◆ Brief ◆
Lines below containing the word "class" should be copied out.

Supplied information Start Marker

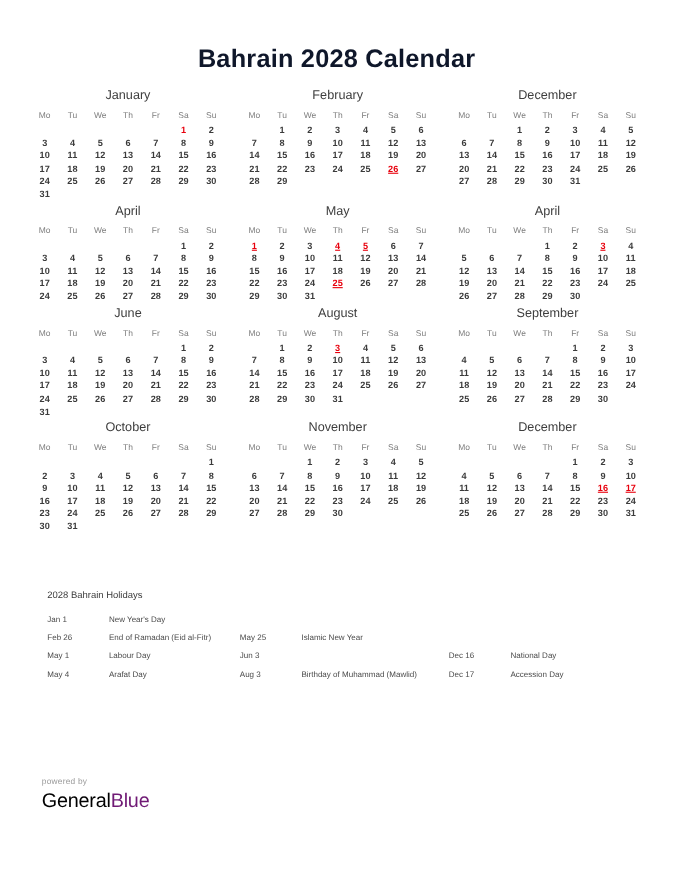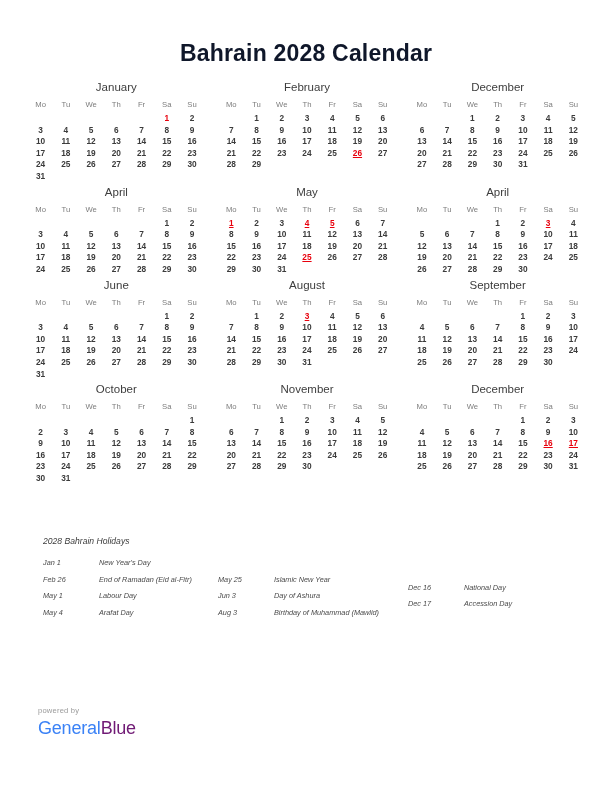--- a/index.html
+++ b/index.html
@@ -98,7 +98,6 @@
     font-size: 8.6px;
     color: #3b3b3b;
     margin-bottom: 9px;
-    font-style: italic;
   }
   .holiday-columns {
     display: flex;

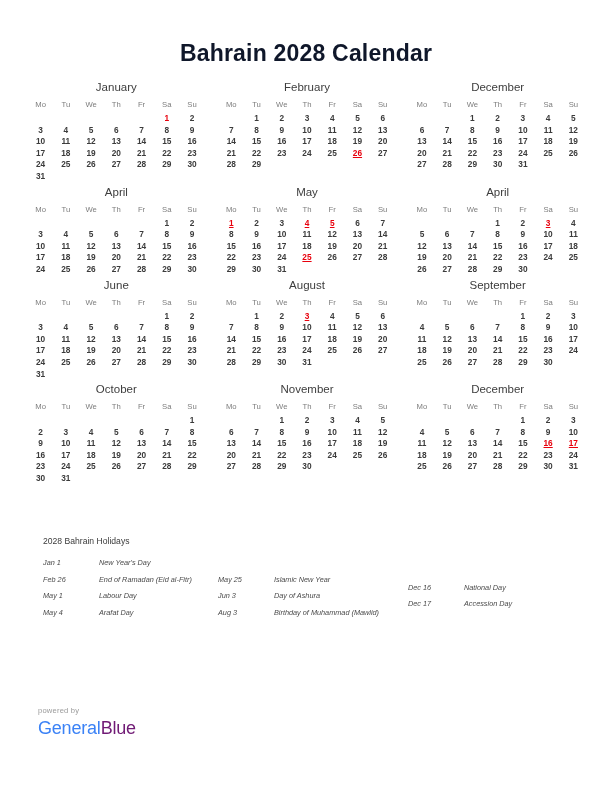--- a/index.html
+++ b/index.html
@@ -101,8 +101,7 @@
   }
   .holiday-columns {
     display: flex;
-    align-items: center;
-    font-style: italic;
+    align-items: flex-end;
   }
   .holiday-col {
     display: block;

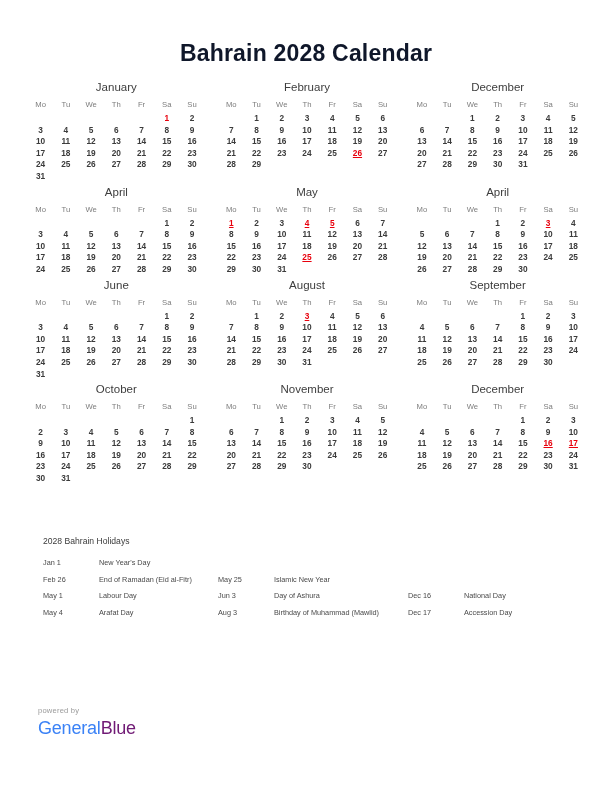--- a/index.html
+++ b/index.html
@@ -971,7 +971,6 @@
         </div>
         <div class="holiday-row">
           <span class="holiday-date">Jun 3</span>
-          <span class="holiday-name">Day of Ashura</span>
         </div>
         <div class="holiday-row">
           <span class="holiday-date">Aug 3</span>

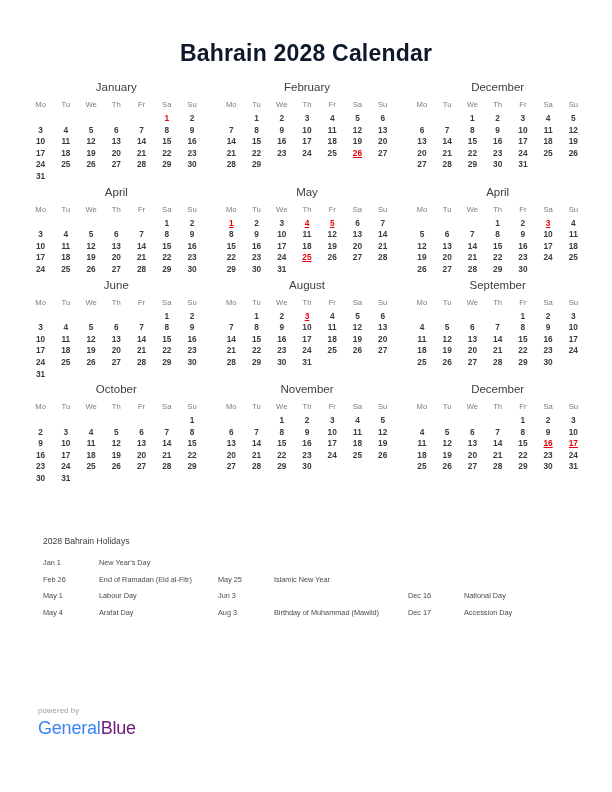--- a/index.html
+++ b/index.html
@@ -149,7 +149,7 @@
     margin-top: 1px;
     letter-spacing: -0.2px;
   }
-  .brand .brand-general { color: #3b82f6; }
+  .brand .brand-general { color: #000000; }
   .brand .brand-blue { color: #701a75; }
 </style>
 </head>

Supplied information End Marker
Supplied information Start Marker

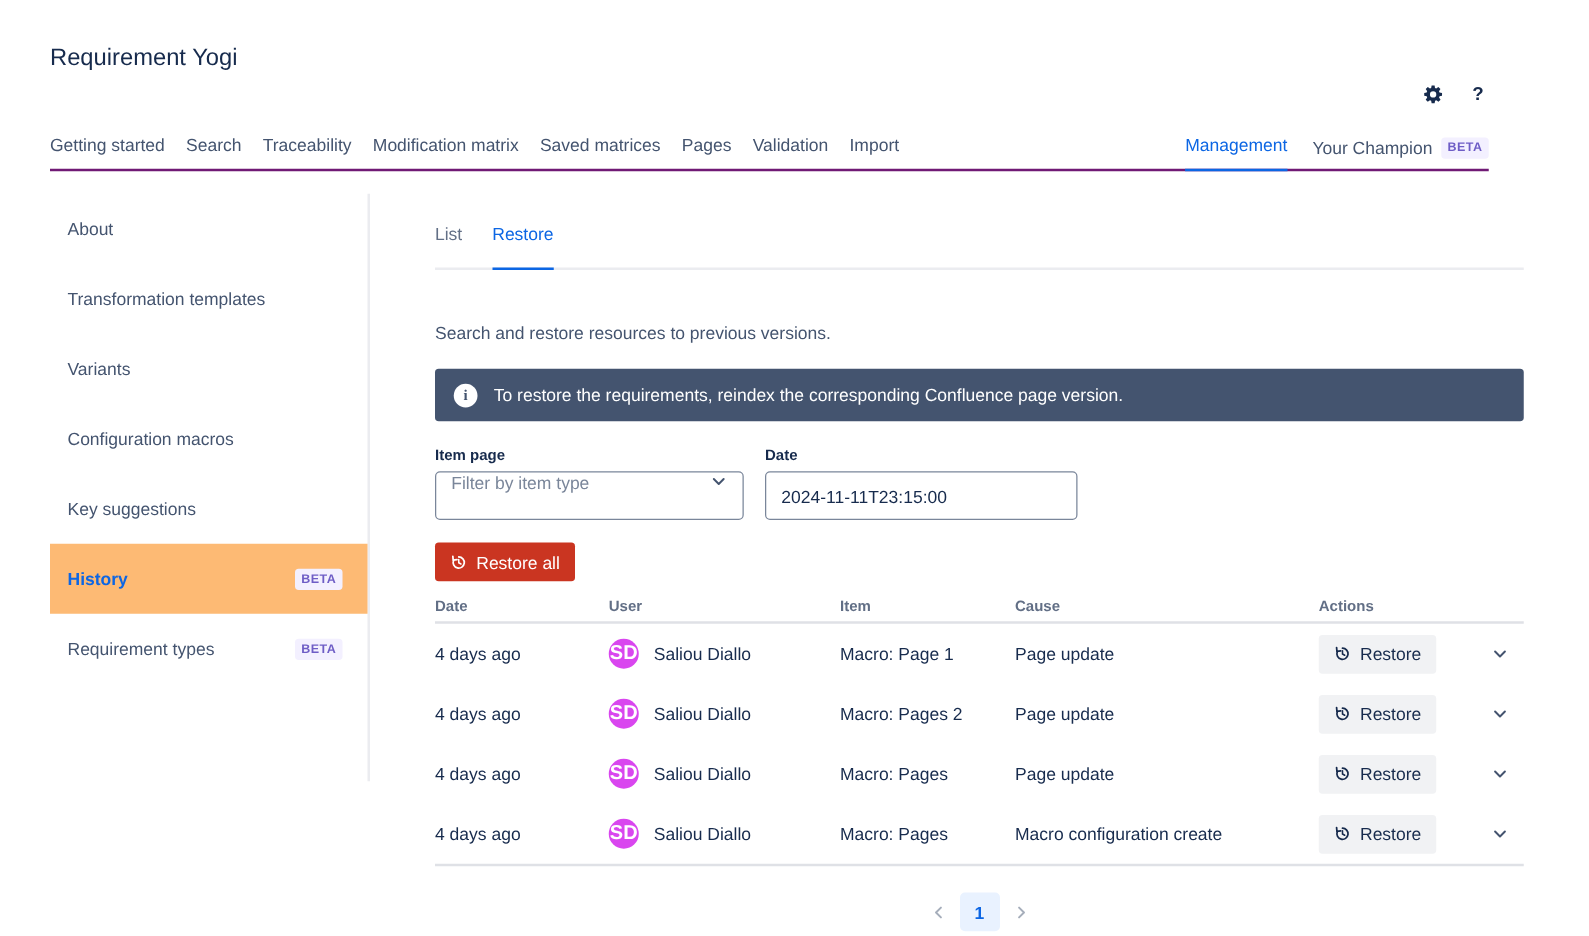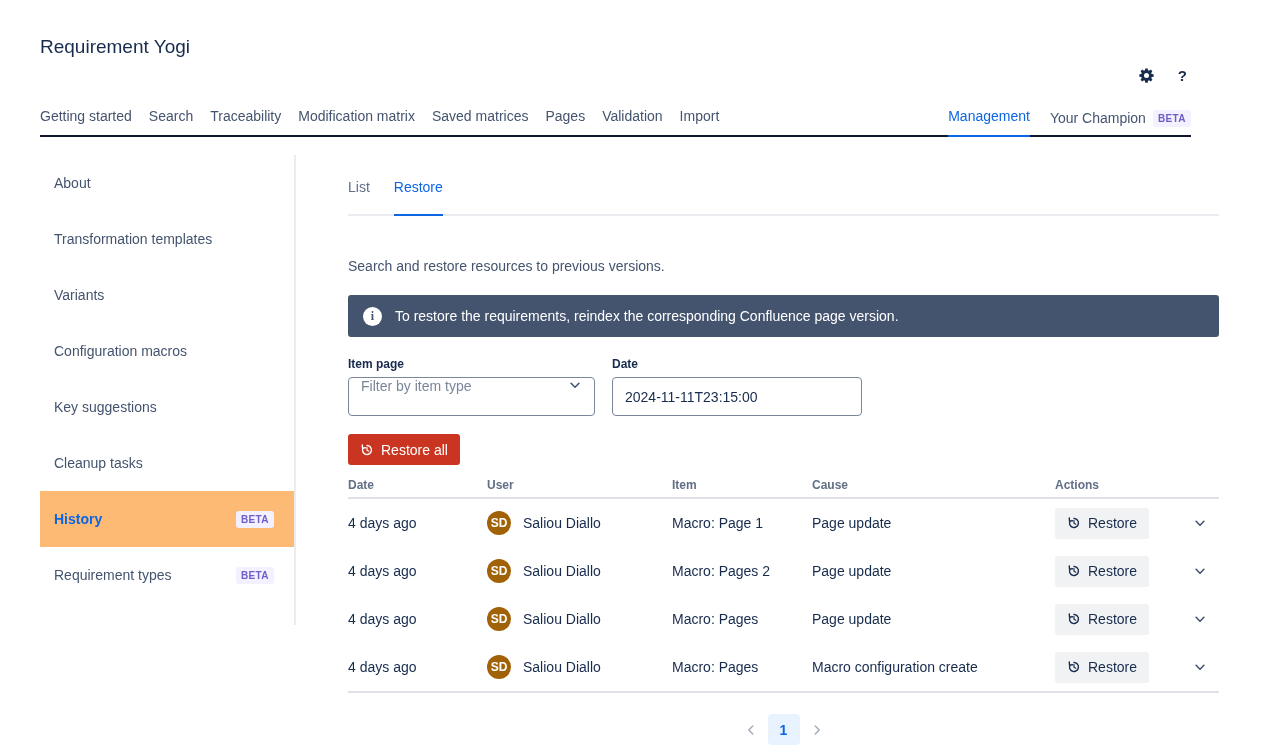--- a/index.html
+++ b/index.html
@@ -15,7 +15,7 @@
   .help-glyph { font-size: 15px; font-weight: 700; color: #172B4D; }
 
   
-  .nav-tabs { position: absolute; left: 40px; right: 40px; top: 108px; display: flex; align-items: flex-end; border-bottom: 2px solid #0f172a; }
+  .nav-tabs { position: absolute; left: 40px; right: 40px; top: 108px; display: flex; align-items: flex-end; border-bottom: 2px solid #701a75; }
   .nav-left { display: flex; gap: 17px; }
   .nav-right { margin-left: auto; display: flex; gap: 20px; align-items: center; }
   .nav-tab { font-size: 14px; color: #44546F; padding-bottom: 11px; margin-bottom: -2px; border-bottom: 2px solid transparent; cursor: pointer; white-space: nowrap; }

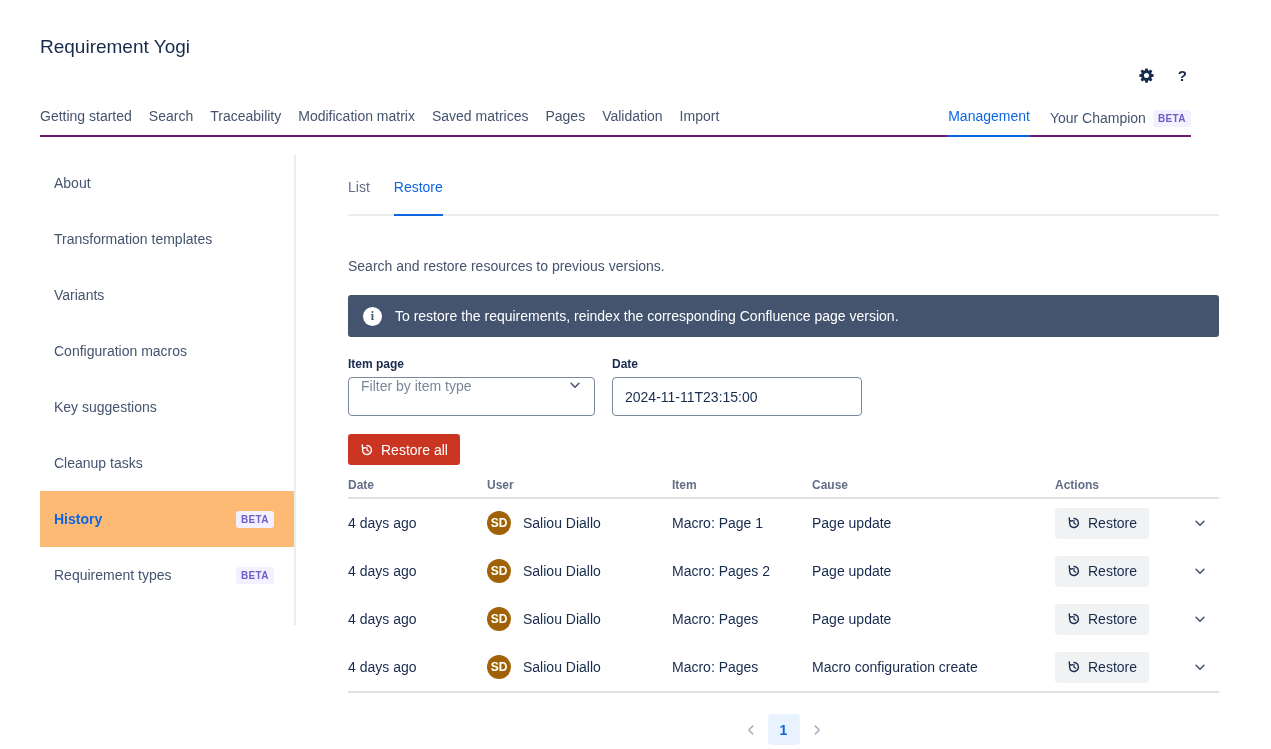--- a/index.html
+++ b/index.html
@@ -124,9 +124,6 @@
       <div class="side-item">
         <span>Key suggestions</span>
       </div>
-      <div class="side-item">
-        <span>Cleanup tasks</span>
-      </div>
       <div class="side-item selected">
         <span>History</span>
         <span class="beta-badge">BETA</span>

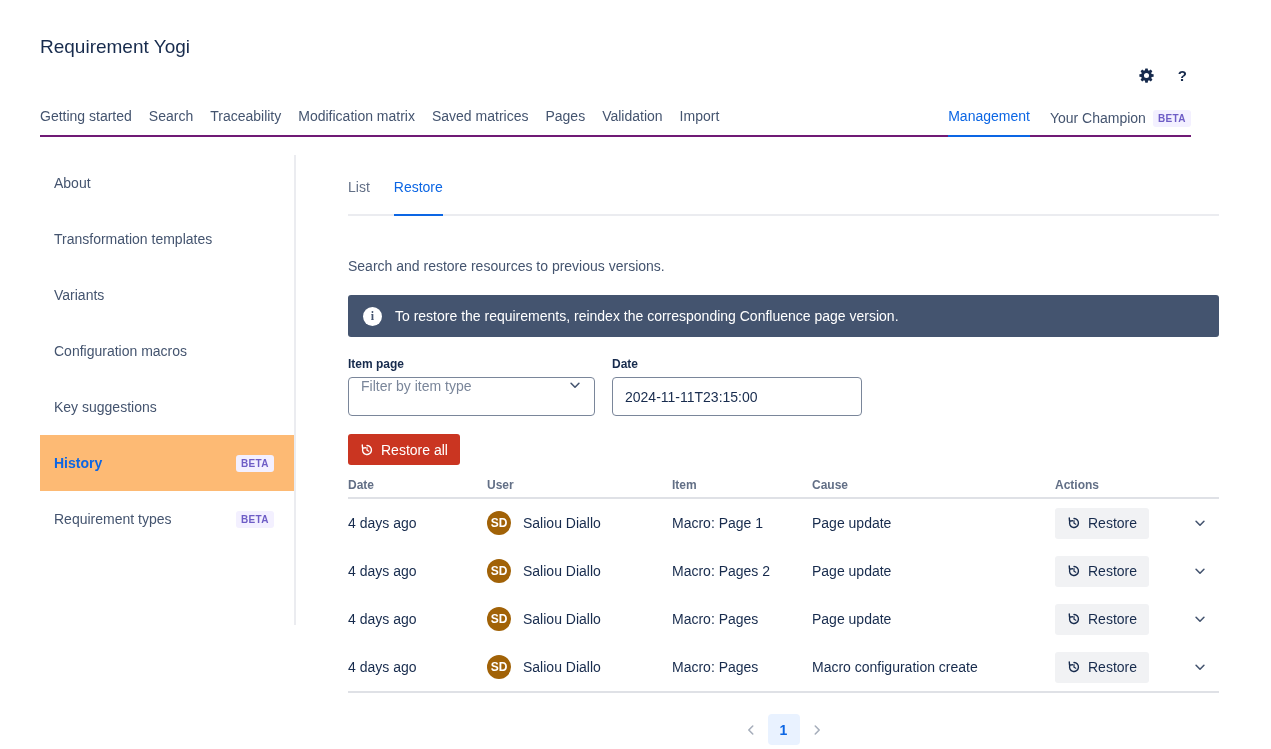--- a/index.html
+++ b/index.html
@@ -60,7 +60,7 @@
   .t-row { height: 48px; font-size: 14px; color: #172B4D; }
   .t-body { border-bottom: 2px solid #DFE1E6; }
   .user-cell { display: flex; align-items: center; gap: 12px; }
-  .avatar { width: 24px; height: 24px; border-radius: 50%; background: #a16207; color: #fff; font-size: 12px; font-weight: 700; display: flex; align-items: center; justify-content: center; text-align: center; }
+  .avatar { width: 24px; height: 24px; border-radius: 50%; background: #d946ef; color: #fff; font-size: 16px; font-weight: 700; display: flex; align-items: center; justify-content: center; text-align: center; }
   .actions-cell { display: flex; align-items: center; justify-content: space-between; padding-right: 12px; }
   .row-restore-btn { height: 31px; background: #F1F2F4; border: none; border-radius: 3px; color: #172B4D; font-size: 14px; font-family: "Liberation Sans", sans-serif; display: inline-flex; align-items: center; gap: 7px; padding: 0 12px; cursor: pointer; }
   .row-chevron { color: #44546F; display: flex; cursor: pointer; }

Supplied information End Marker

◆ Answer for this exercise ◆
         <div class="holiday-row">
           <span class="holiday-date">Jun 3</span>
-          <span class="holiday-name">Day of Ashura</span>
         <div class="holiday-row">
           <span class="holiday-date">Aug 3</span>
       <div class="side-item">
-      <div class="side-item">
       <div class="side-item selected">
         <span class="beta-badge">BETA</span>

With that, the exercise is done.